Xilingol Sports Centre
- Location: Xilinhot, Inner Mongolia, China
- Coordinates: 43°55′56″N 116°01′54″E﻿ / ﻿43.9323°N 116.0318°E
- Capacity: 25,685

Construction
- Opened: 2013

Website
- www.xlglty.com

= Xilingol Sports Center =

Sports venue in Xilinhot, China

The Xilingol (Xilinguole) Sports Centre (锡林郭勒体育中心) is a sports complex in Xilinhot, the capital of Xilingol League, Inner Mongolia, China. Built to host the 8th Inner Mongolia Minorities Games in August 2013, it has become a local landmark and has hosted many events including the 2017 Four-Country Women's Basketball Tournament, Asian Youth Wushu Tournament, and The Voice of China Xilingol finals.
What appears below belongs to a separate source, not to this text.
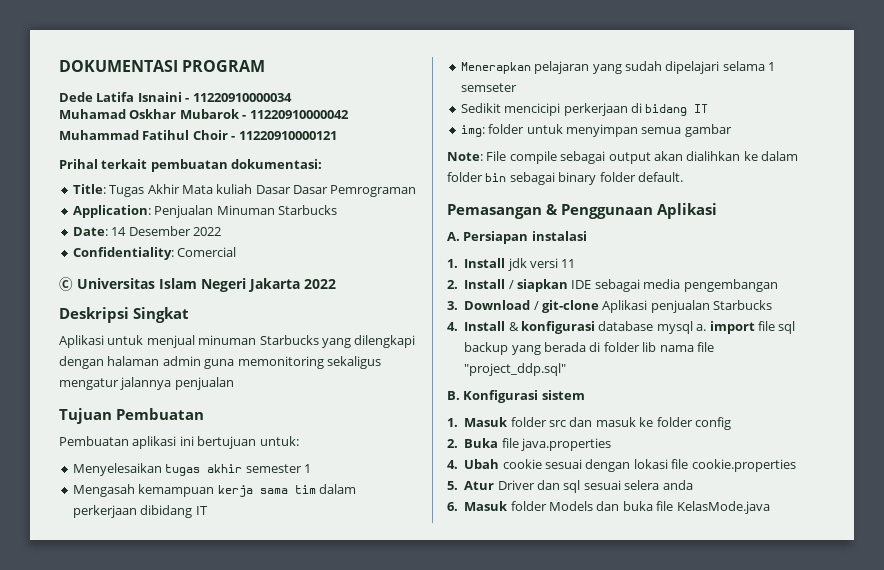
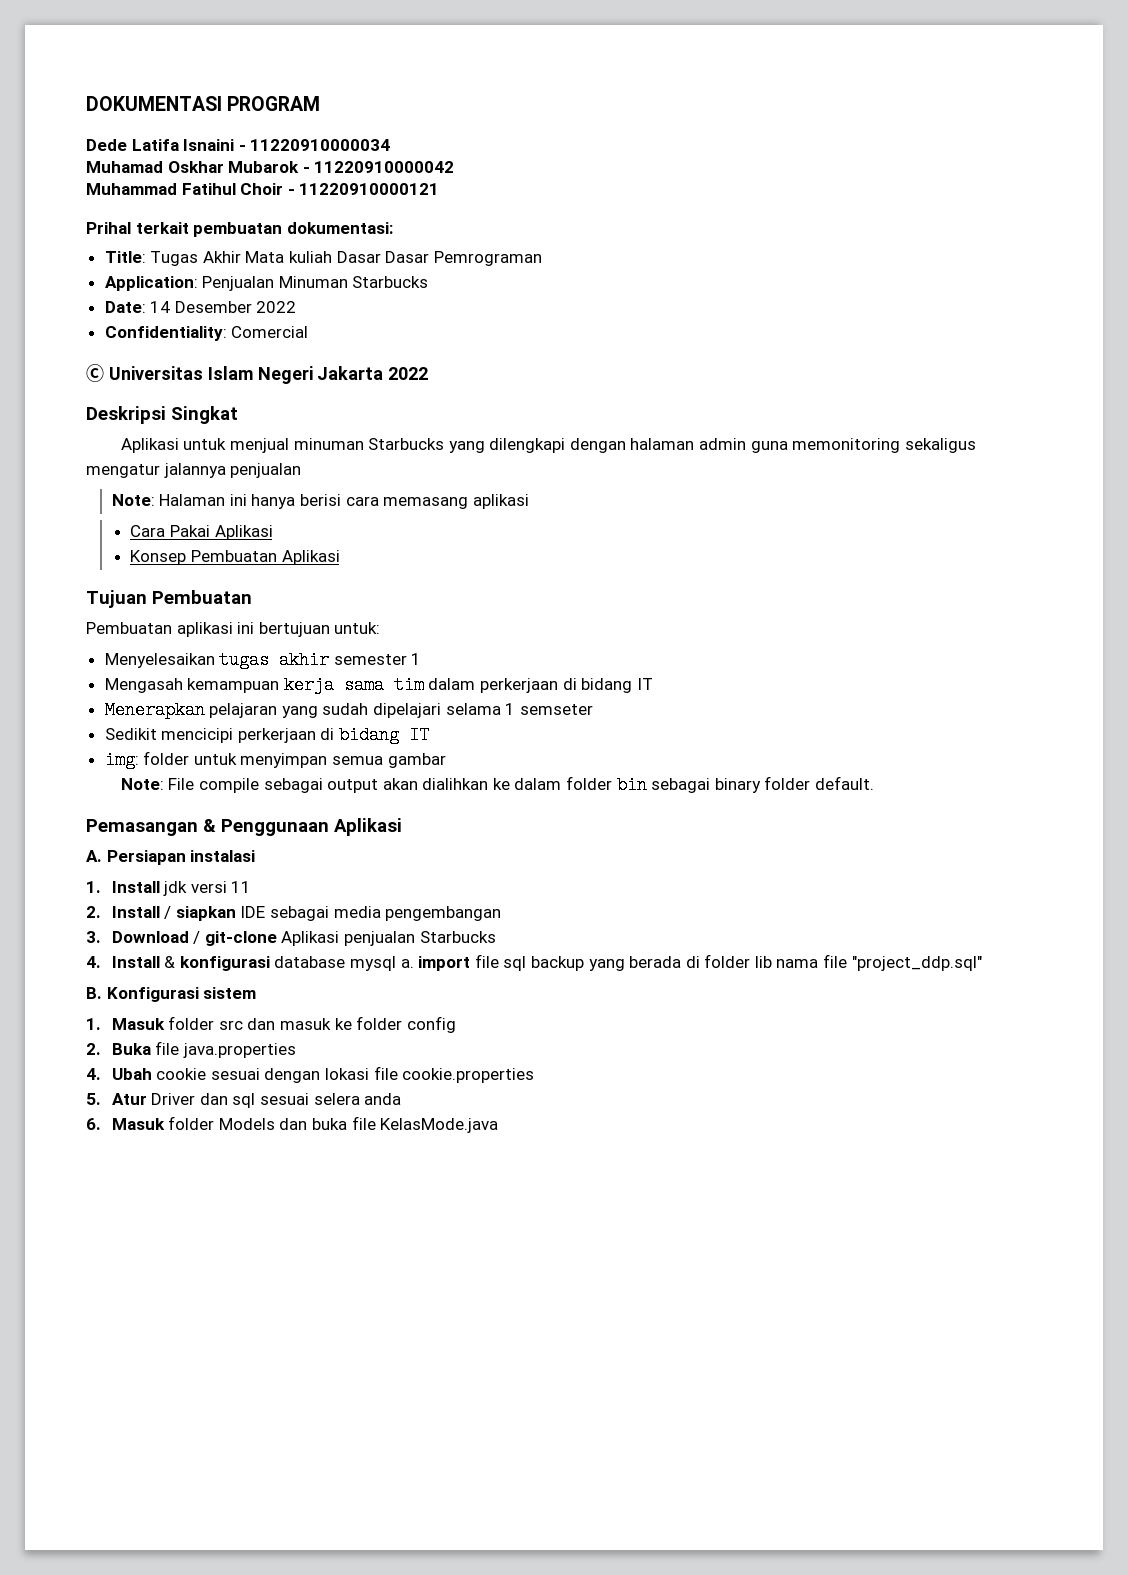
(234, 383) none -> [111,494,529,509] [130,525,273,540] [130,550,340,565] // Note: Halaman ini hanya berisi cara memasang aplikasi // Cara Pakai Aplikasi // Konsep Pembuatan Aplikasi
[140,505,193,518] dibidang -> [562,678,633,693] di bidang

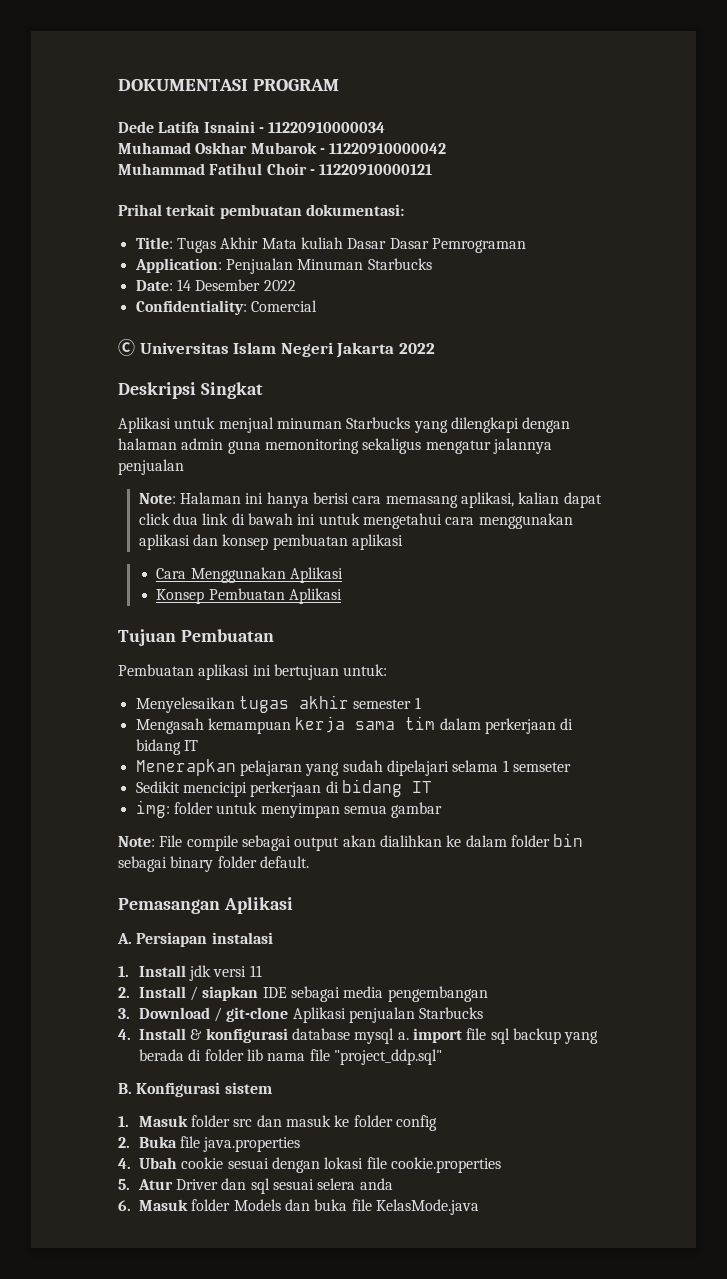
(469, 503) none -> [460,492,602,508] [138,513,573,529] [138,534,348,550] aplikasi, kalian dapat click dua link di bawah ini untuk mengetahui cara menggunakan aplikasi dan konsep pembuatan
[169,525,210,537] Pakai -> [190,567,286,583] Menggunakan
[203,819,329,836] & Penggunaan -> (220, 906) none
In 2015, the center was opened for use to the general public.

The sports center consists of a multi-purpose stadium named Xilingol Stadium with a seating capacity of 25,685, six outdoor association football pitches and two indoor ones, a basketball/ice hockey arena with 3,033 seats, a table tennis stadium with 30 tables and 662 seats, a wrestling stadium with 548 seats, a tennis stadium with four courts, a natatorium with an eight-lane swimming pool and diving platforms, a gateball stadium with three fields, and a badminton/archery stadium.